Make an exact copy of the records, and keep the pictures out of it.

# # # #

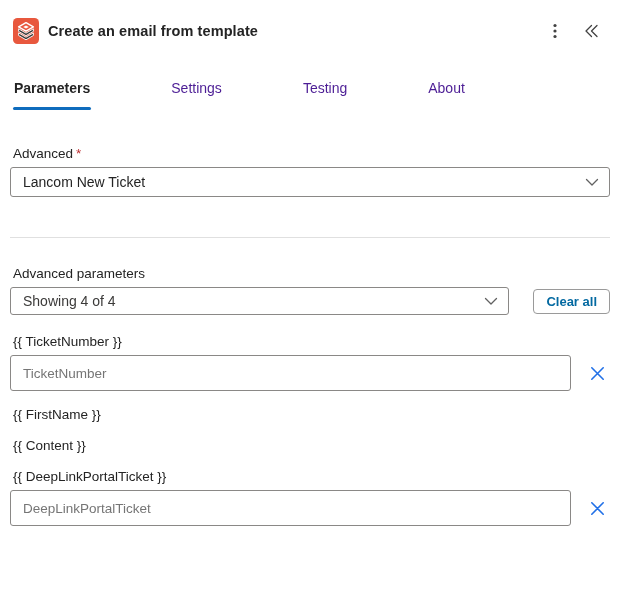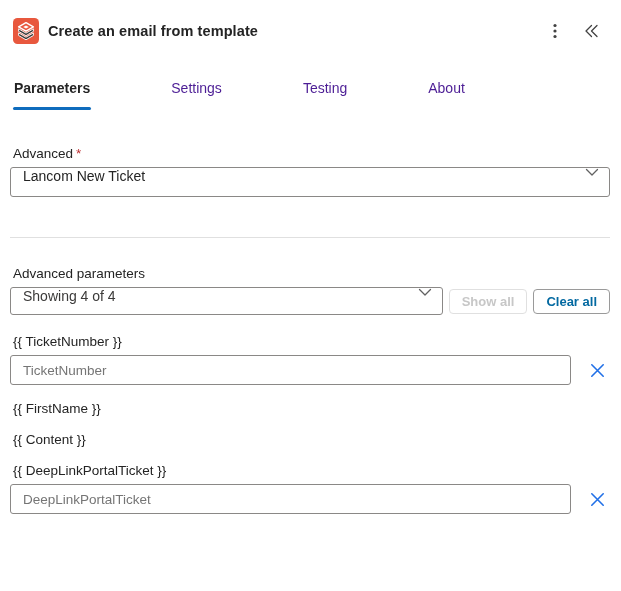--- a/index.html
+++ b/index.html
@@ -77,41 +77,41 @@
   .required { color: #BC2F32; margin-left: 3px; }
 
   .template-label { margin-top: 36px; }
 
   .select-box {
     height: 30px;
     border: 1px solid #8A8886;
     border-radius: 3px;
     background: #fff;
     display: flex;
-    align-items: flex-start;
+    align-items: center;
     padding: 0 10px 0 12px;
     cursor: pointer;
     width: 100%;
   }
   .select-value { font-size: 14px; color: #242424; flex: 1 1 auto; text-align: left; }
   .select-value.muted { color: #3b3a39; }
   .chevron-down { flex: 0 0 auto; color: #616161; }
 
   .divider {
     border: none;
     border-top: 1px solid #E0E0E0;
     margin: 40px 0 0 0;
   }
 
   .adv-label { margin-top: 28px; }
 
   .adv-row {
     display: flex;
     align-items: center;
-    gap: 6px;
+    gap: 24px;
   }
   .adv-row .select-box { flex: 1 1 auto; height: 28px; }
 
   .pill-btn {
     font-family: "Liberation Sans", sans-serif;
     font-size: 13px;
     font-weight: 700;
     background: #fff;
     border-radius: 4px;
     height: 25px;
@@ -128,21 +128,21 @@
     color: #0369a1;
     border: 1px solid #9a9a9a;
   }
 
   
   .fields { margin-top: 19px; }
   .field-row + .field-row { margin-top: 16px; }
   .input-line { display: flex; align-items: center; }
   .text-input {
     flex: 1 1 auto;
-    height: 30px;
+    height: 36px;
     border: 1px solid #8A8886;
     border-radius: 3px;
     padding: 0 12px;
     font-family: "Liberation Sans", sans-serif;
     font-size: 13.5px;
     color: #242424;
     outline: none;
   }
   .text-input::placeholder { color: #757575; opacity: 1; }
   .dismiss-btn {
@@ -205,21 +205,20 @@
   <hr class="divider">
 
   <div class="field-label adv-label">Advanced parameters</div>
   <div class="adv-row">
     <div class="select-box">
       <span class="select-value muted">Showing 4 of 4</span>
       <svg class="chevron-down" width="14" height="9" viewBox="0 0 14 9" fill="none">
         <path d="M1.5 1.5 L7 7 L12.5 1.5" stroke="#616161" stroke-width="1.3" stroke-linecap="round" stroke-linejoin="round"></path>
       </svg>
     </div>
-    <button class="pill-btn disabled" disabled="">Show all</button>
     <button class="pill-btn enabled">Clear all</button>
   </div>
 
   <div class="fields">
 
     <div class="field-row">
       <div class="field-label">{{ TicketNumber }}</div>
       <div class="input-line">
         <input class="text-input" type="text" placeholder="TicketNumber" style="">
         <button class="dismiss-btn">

# # # #

= Answer below =
--- a/index.html
+++ b/index.html
@@ -77,41 +77,41 @@
   .required { color: #BC2F32; margin-left: 3px; }
 
   .template-label { margin-top: 36px; }
 
   .select-box {
     height: 30px;
     border: 1px solid #8A8886;
     border-radius: 3px;
     background: #fff;
     display: flex;
-    align-items: flex-start;
+    align-items: center;
     padding: 0 10px 0 12px;
     cursor: pointer;
     width: 100%;
   }
   .select-value { font-size: 14px; color: #242424; flex: 1 1 auto; text-align: left; }
   .select-value.muted { color: #3b3a39; }
   .chevron-down { flex: 0 0 auto; color: #616161; }
 
   .divider {
     border: none;
     border-top: 1px solid #E0E0E0;
     margin: 40px 0 0 0;
   }
 
   .adv-label { margin-top: 28px; }
 
   .adv-row {
     display: flex;
     align-items: center;
-    gap: 6px;
+    gap: 24px;
   }
   .adv-row .select-box { flex: 1 1 auto; height: 28px; }
 
   .pill-btn {
     font-family: "Liberation Sans", sans-serif;
     font-size: 13px;
     font-weight: 700;
     background: #fff;
     border-radius: 4px;
     height: 25px;
@@ -128,21 +128,21 @@
     color: #0369a1;
     border: 1px solid #9a9a9a;
   }
 
   
   .fields { margin-top: 19px; }
   .field-row + .field-row { margin-top: 16px; }
   .input-line { display: flex; align-items: center; }
   .text-input {
     flex: 1 1 auto;
-    height: 30px;
+    height: 36px;
     border: 1px solid #8A8886;
     border-radius: 3px;
     padding: 0 12px;
     font-family: "Liberation Sans", sans-serif;
     font-size: 13.5px;
     color: #242424;
     outline: none;
   }
   .text-input::placeholder { color: #757575; opacity: 1; }
   .dismiss-btn {
@@ -205,21 +205,20 @@
   <hr class="divider">
 
   <div class="field-label adv-label">Advanced parameters</div>
   <div class="adv-row">
     <div class="select-box">
       <span class="select-value muted">Showing 4 of 4</span>
       <svg class="chevron-down" width="14" height="9" viewBox="0 0 14 9" fill="none">
         <path d="M1.5 1.5 L7 7 L12.5 1.5" stroke="#616161" stroke-width="1.3" stroke-linecap="round" stroke-linejoin="round"></path>
       </svg>
     </div>
-    <button class="pill-btn disabled" disabled="">Show all</button>
     <button class="pill-btn enabled">Clear all</button>
   </div>
 
   <div class="fields">
 
     <div class="field-row">
       <div class="field-label">{{ TicketNumber }}</div>
       <div class="input-line">
         <input class="text-input" type="text" placeholder="TicketNumber" style="">
         <button class="dismiss-btn">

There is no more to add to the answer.